(Detected change data)
▬▬▬▬▬▬

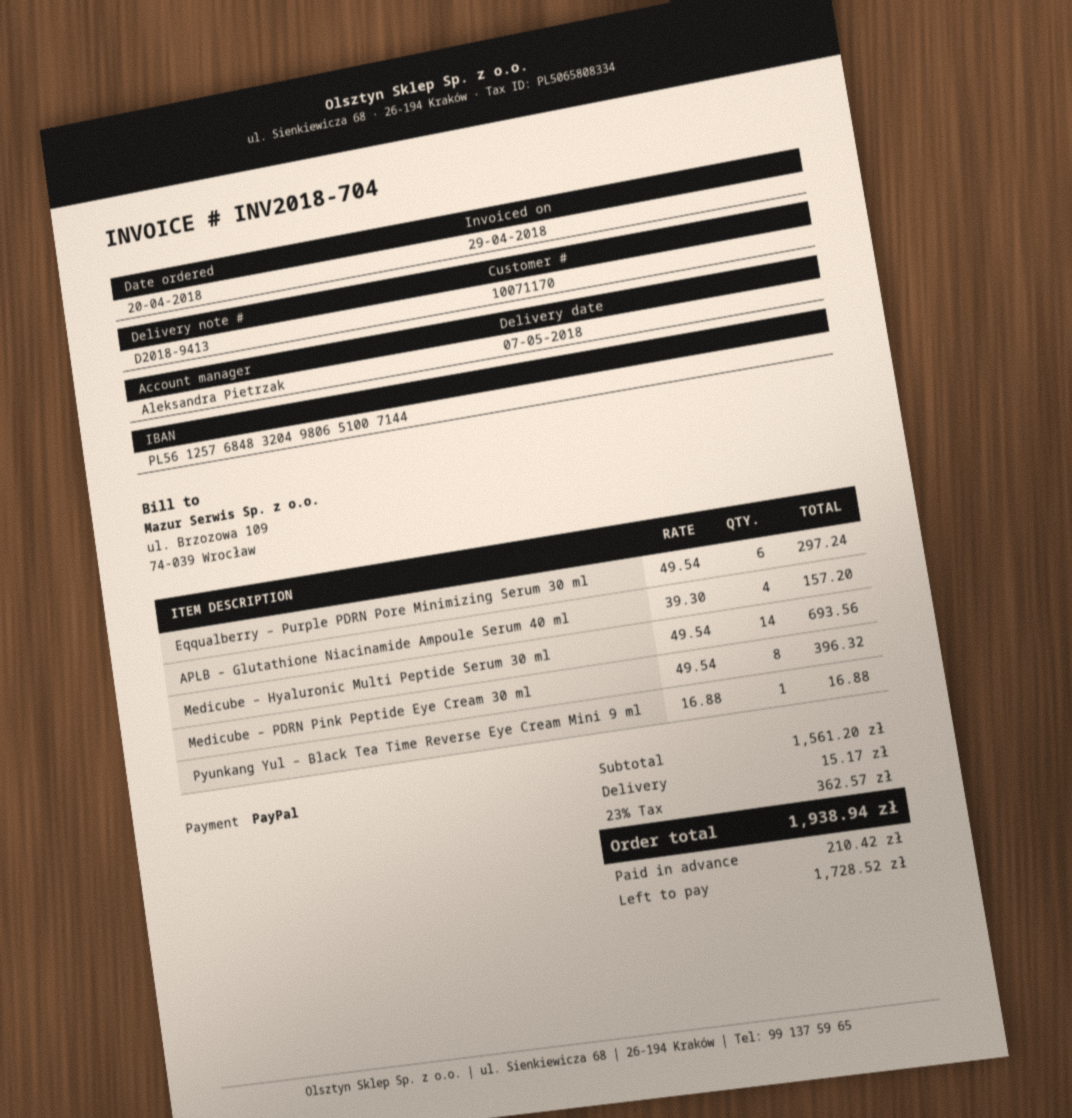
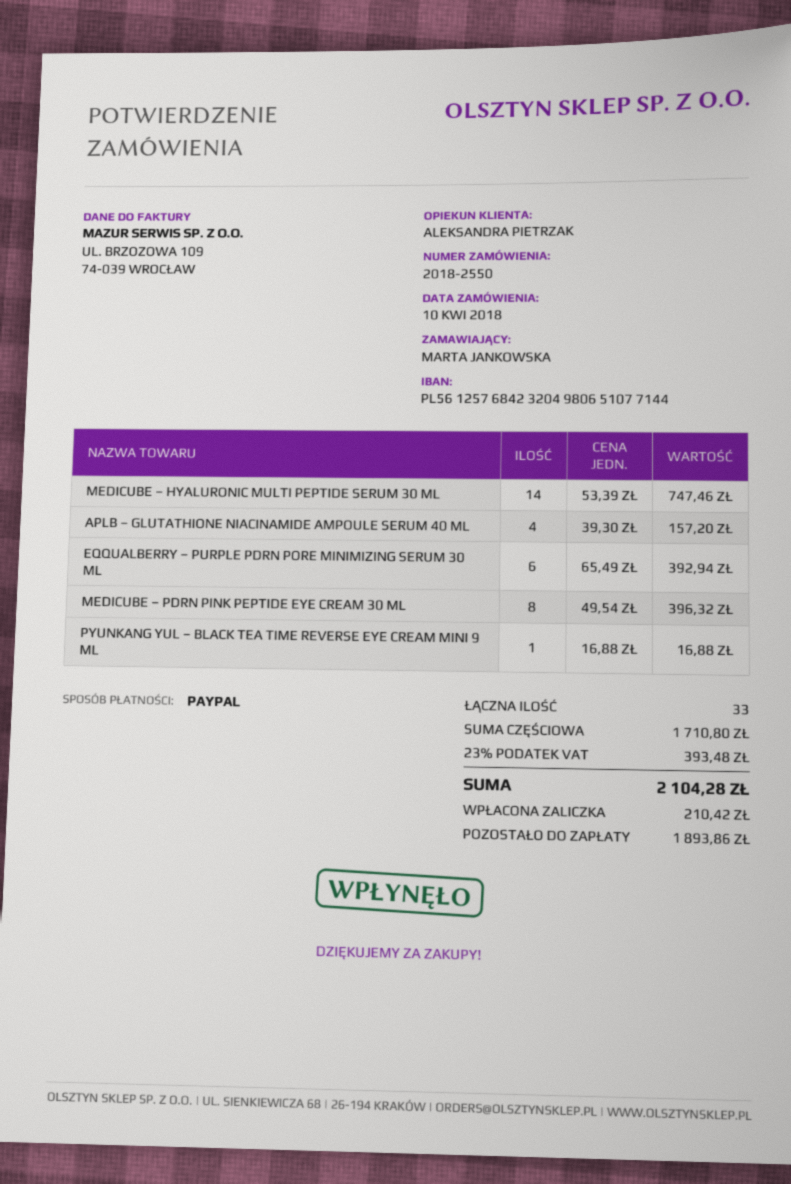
order date: 2018-04-20 -> 2018-04-10
bank account: PL56125768483204980651007144 -> PL56125768423204980651077144
Eqqualberry – Purple PDRN Pore Minimizing Serum 30 ml: 6 x 49.54 = 297.24 -> 6 x 65.49 = 392.94
Medicube – Hyaluronic Multi Peptide Serum 30 ml: 14 x 49.54 = 693.56 -> 14 x 53.39 = 747.46
subtotal: 1561.20 -> 1710.80
shipping: 15.17 -> none
tax: 23% = 362.57 -> 23% = 393.48
total: 1938.94 -> 2104.28
balance: 1728.52 -> 1893.86

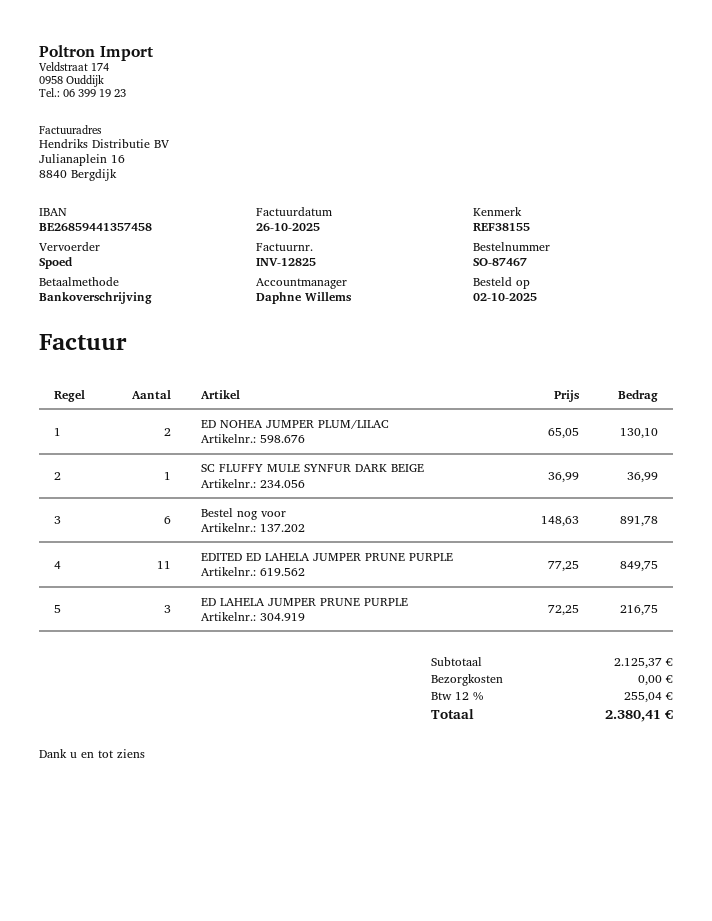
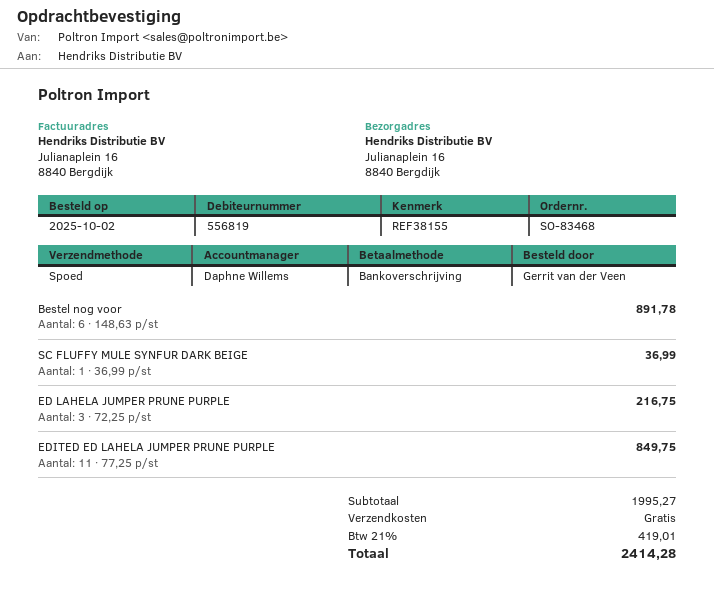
order number: SO-87467 -> SO-83468
ED NOHEA JUMPER PLUM/LILAC: 2 x 65.05 = 130.10 -> none
subtotal: 2125.37 -> 1995.27
tax: 12% = 255.04 -> 21% = 419.01
total: 2380.41 -> 2414.28

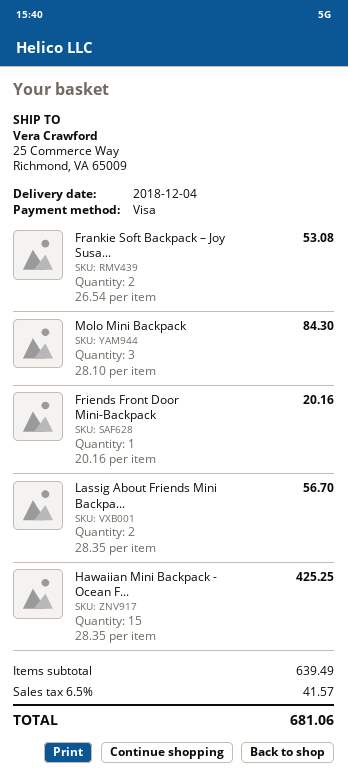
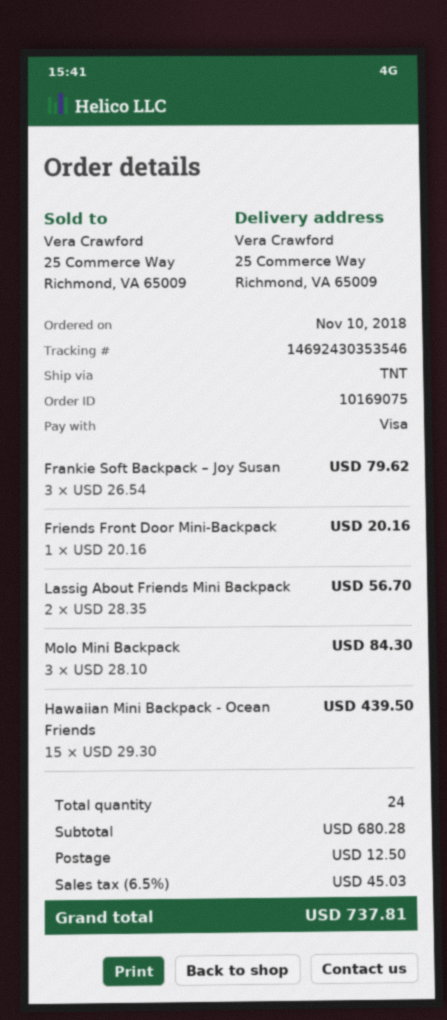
Frankie Soft Backpack – Joy Susa...: 2 x 26.54 = 53.08 -> 3 x 26.54 = 79.62
Hawaiian Mini Backpack - Ocean F...: 15 x 28.35 = 425.25 -> 15 x 29.30 = 439.50
subtotal: 639.49 -> 680.28
shipping: none -> 12.50
tax: 6.5% = 41.57 -> 6.5% = 45.03
total: 681.06 -> 737.81

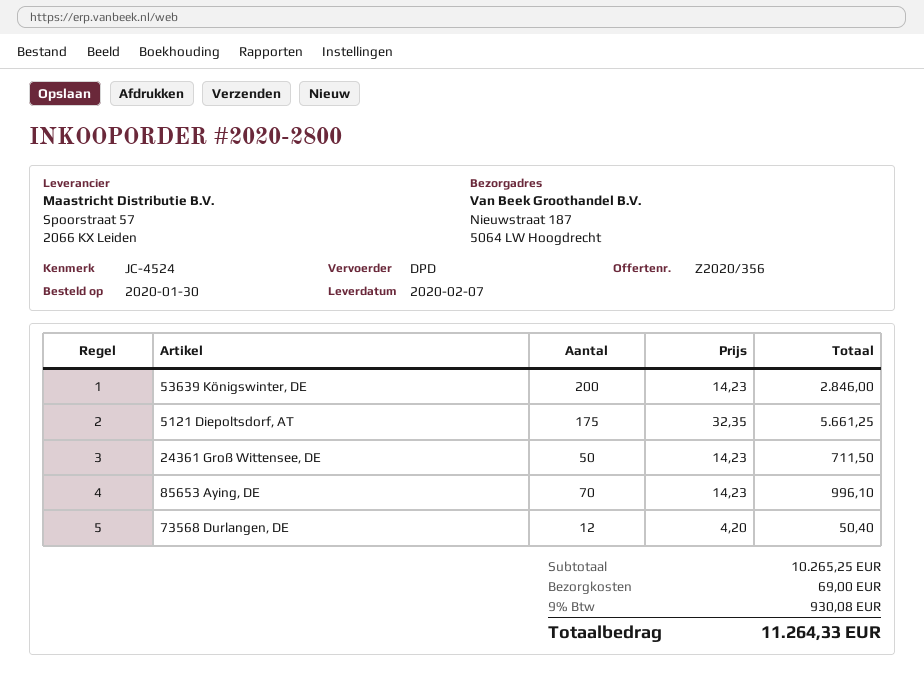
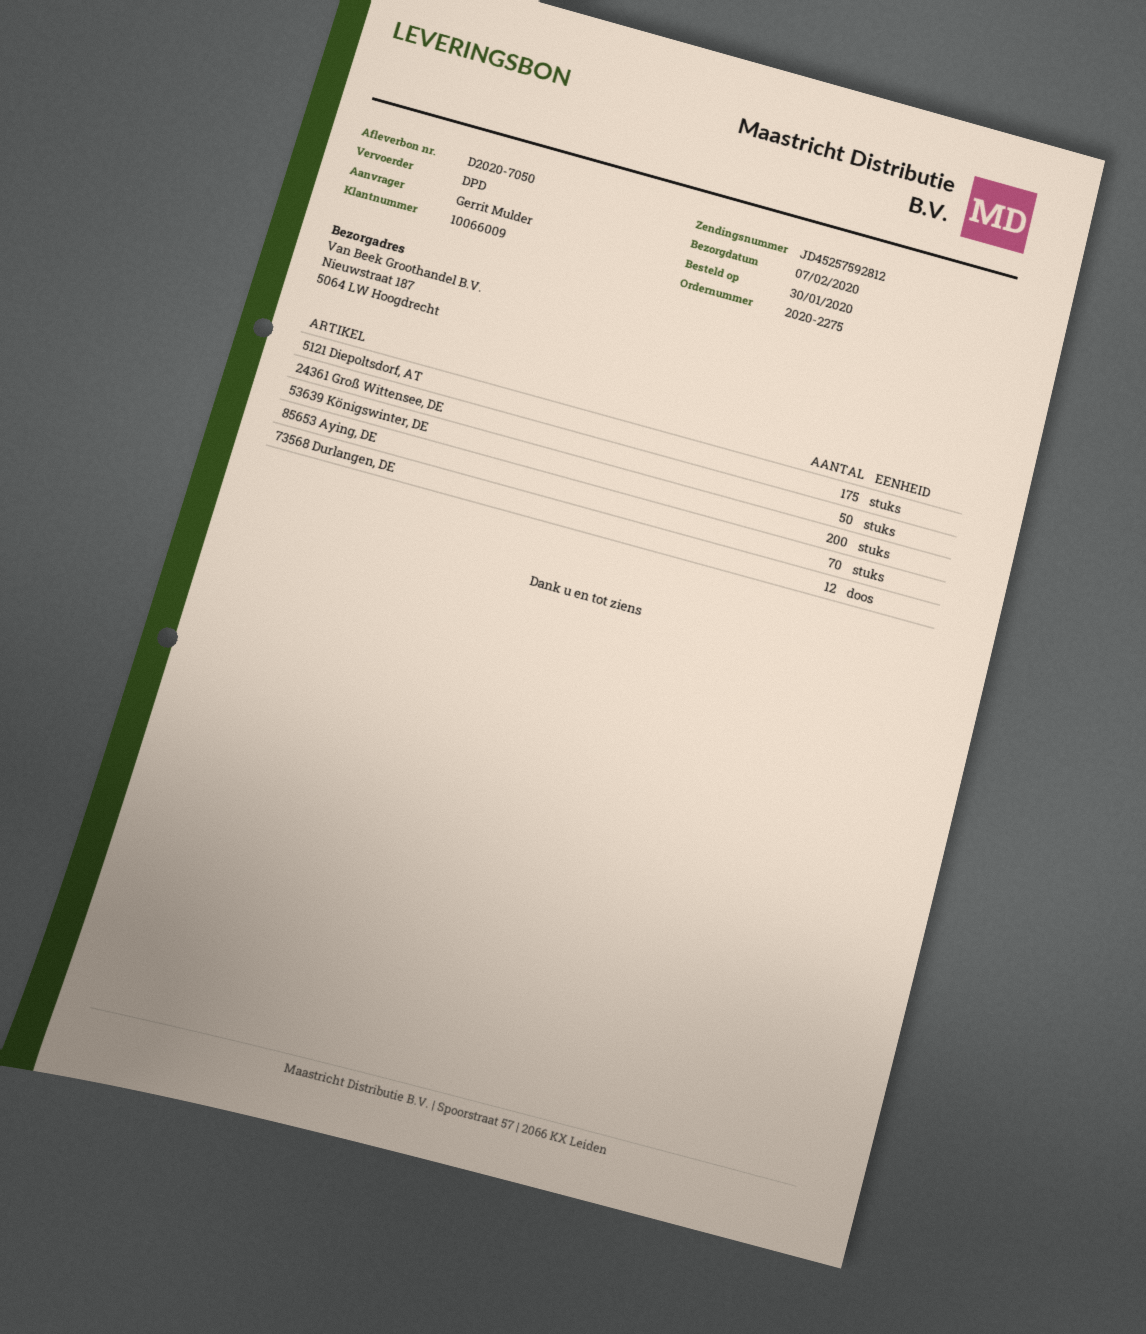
order number: 2020-2800 -> 2020-2275

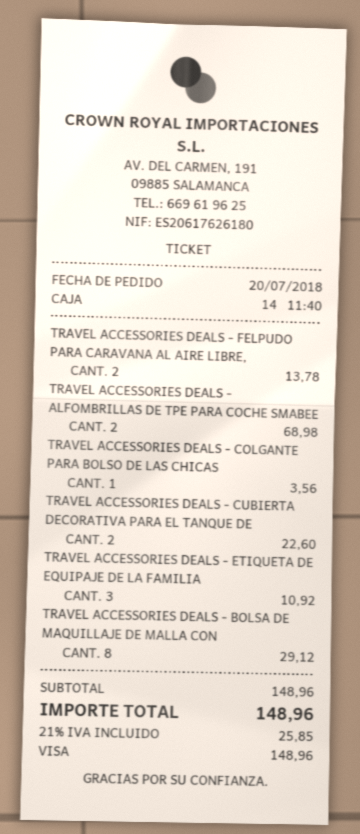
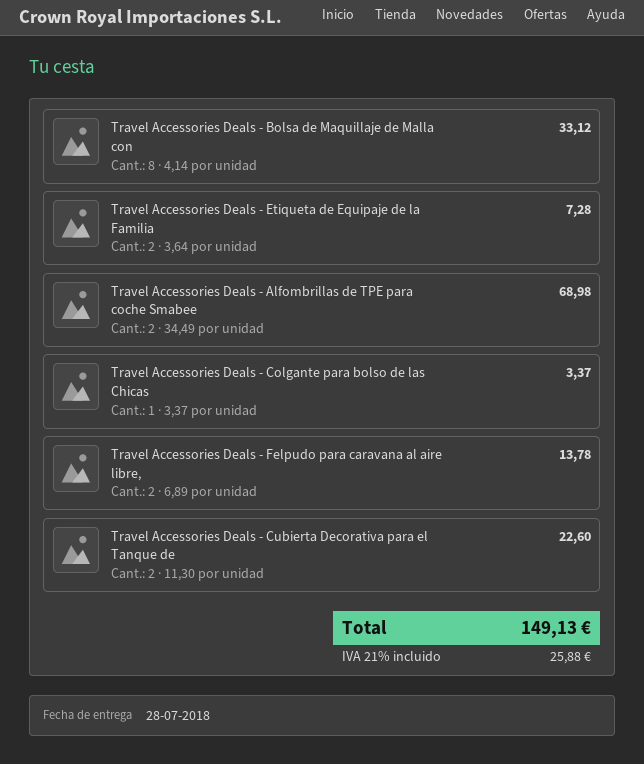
TRAVEL ACCESSORIES DEALS - COLGANTE PARA BOLSO DE LAS CHICAS: 1 for 3.56 -> 1 for 3.37
TRAVEL ACCESSORIES DEALS - ETIQUETA DE EQUIPAJE DE LA FAMILIA: 3 for 10.92 -> 2 for 7.28
TRAVEL ACCESSORIES DEALS - BOLSA DE MAQUILLAJE DE MALLA CON: 8 for 29.12 -> 8 for 33.12
tax: 21% = 25.85 -> 21% = 25.88
total: 148.96 -> 149.13

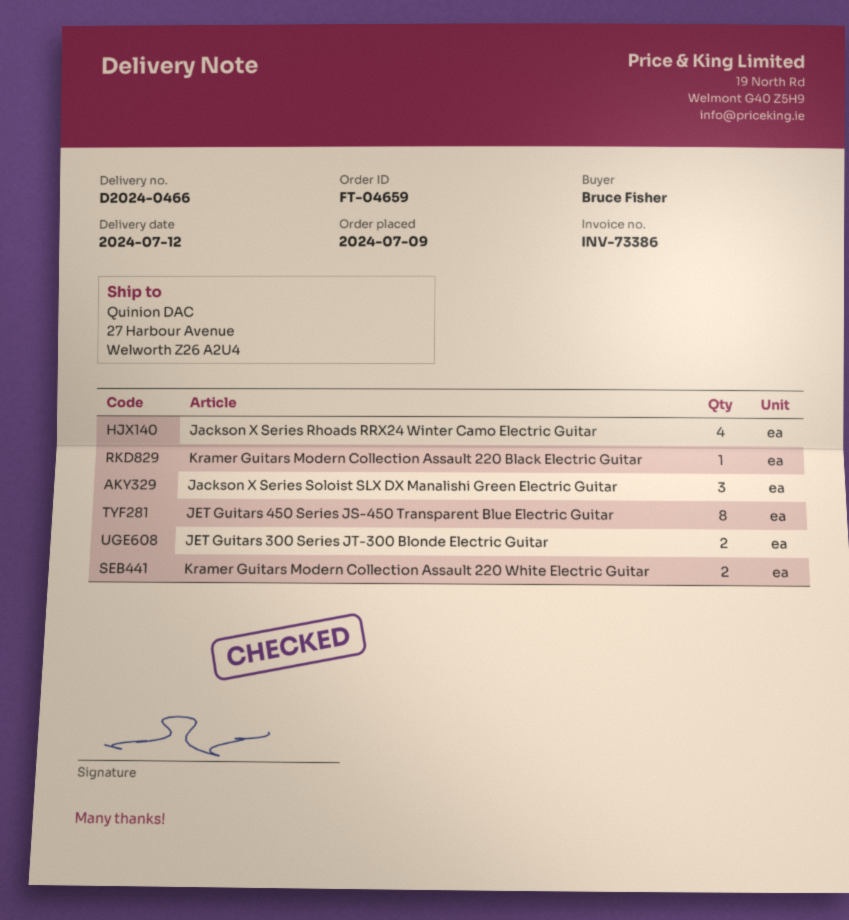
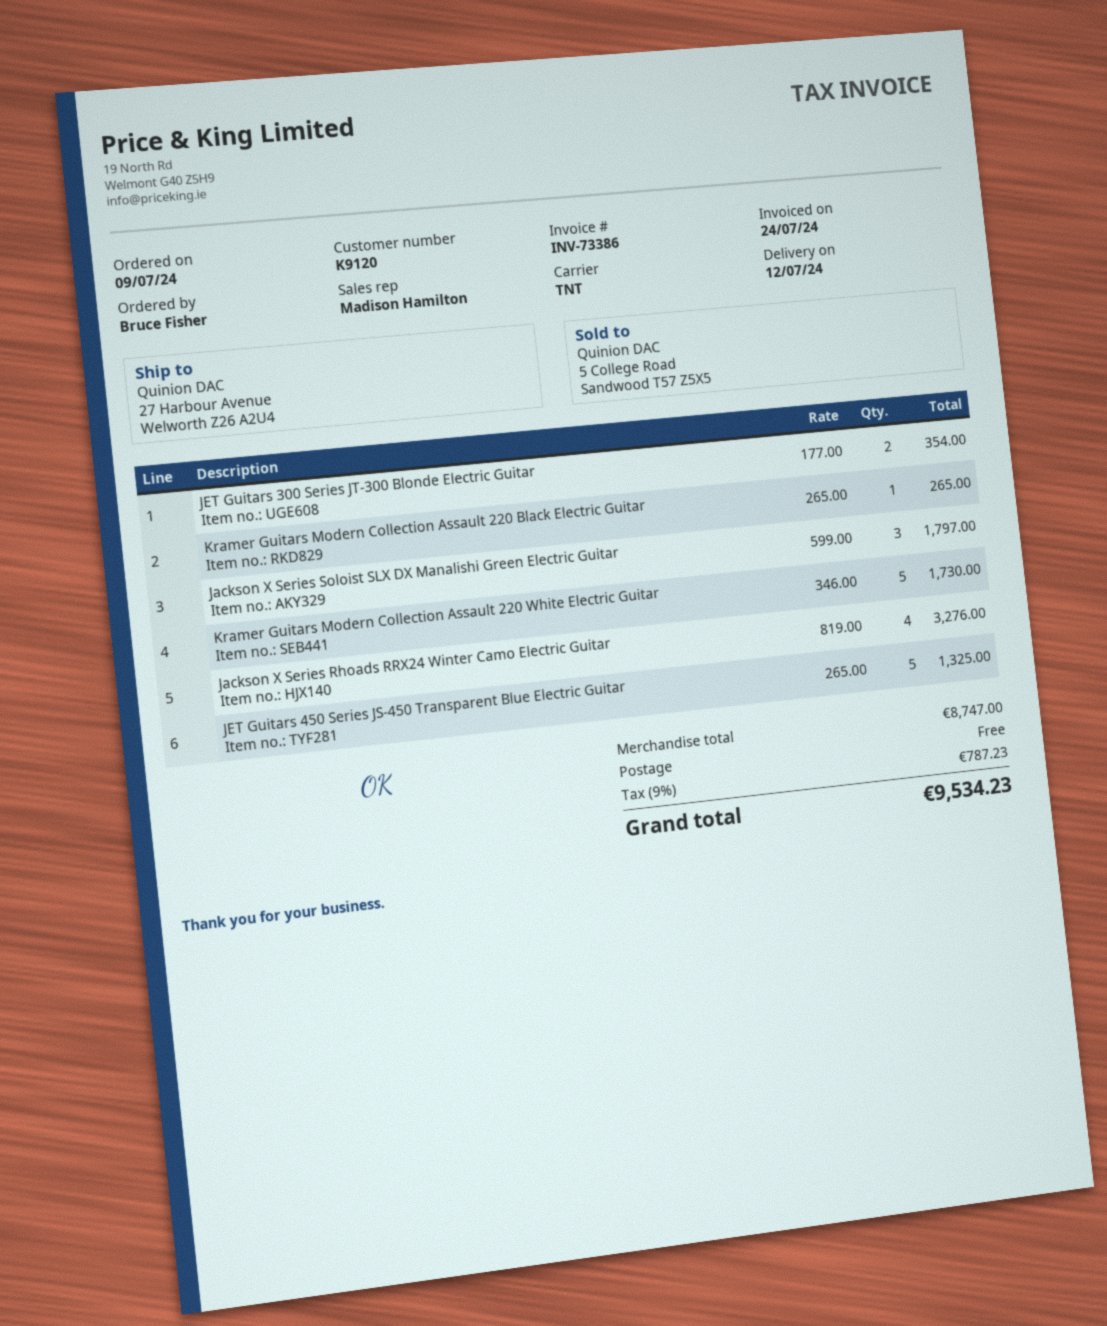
JET Guitars 450 Series JS-450 Transparent Blue Electric Guitar: 8 -> 5
Kramer Guitars Modern Collection Assault 220 White Electric Guitar: 2 -> 5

▬▬▬▬▬▬

= TASK ITEM =
Each record above, in full: return it exactly, pictures excluded.

= FINISHED TASK =
order date: 2018-04-20 -> 2018-04-10
bank account: PL56125768483204980651007144 -> PL56125768423204980651077144
Eqqualberry – Purple PDRN Pore Minimizing Serum 30 ml: 6 x 49.54 = 297.24 -> 6 x 65.49 = 392.94
Medicube – Hyaluronic Multi Peptide Serum 30 ml: 14 x 49.54 = 693.56 -> 14 x 53.39 = 747.46
subtotal: 1561.20 -> 1710.80
shipping: 15.17 -> none
tax: 23% = 362.57 -> 23% = 393.48
total: 1938.94 -> 2104.28
balance: 1728.52 -> 1893.86

order number: SO-87467 -> SO-83468
ED NOHEA JUMPER PLUM/LILAC: 2 x 65.05 = 130.10 -> none
subtotal: 2125.37 -> 1995.27
tax: 12% = 255.04 -> 21% = 419.01
total: 2380.41 -> 2414.28

Frankie Soft Backpack – Joy Susa...: 2 x 26.54 = 53.08 -> 3 x 26.54 = 79.62
Hawaiian Mini Backpack - Ocean F...: 15 x 28.35 = 425.25 -> 15 x 29.30 = 439.50
subtotal: 639.49 -> 680.28
shipping: none -> 12.50
tax: 6.5% = 41.57 -> 6.5% = 45.03
total: 681.06 -> 737.81

order number: 2020-2800 -> 2020-2275

TRAVEL ACCESSORIES DEALS - COLGANTE PARA BOLSO DE LAS CHICAS: 1 for 3.56 -> 1 for 3.37
TRAVEL ACCESSORIES DEALS - ETIQUETA DE EQUIPAJE DE LA FAMILIA: 3 for 10.92 -> 2 for 7.28
TRAVEL ACCESSORIES DEALS - BOLSA DE MAQUILLAJE DE MALLA CON: 8 for 29.12 -> 8 for 33.12
tax: 21% = 25.85 -> 21% = 25.88
total: 148.96 -> 149.13

JET Guitars 450 Series JS-450 Transparent Blue Electric Guitar: 8 -> 5
Kramer Guitars Modern Collection Assault 220 White Electric Guitar: 2 -> 5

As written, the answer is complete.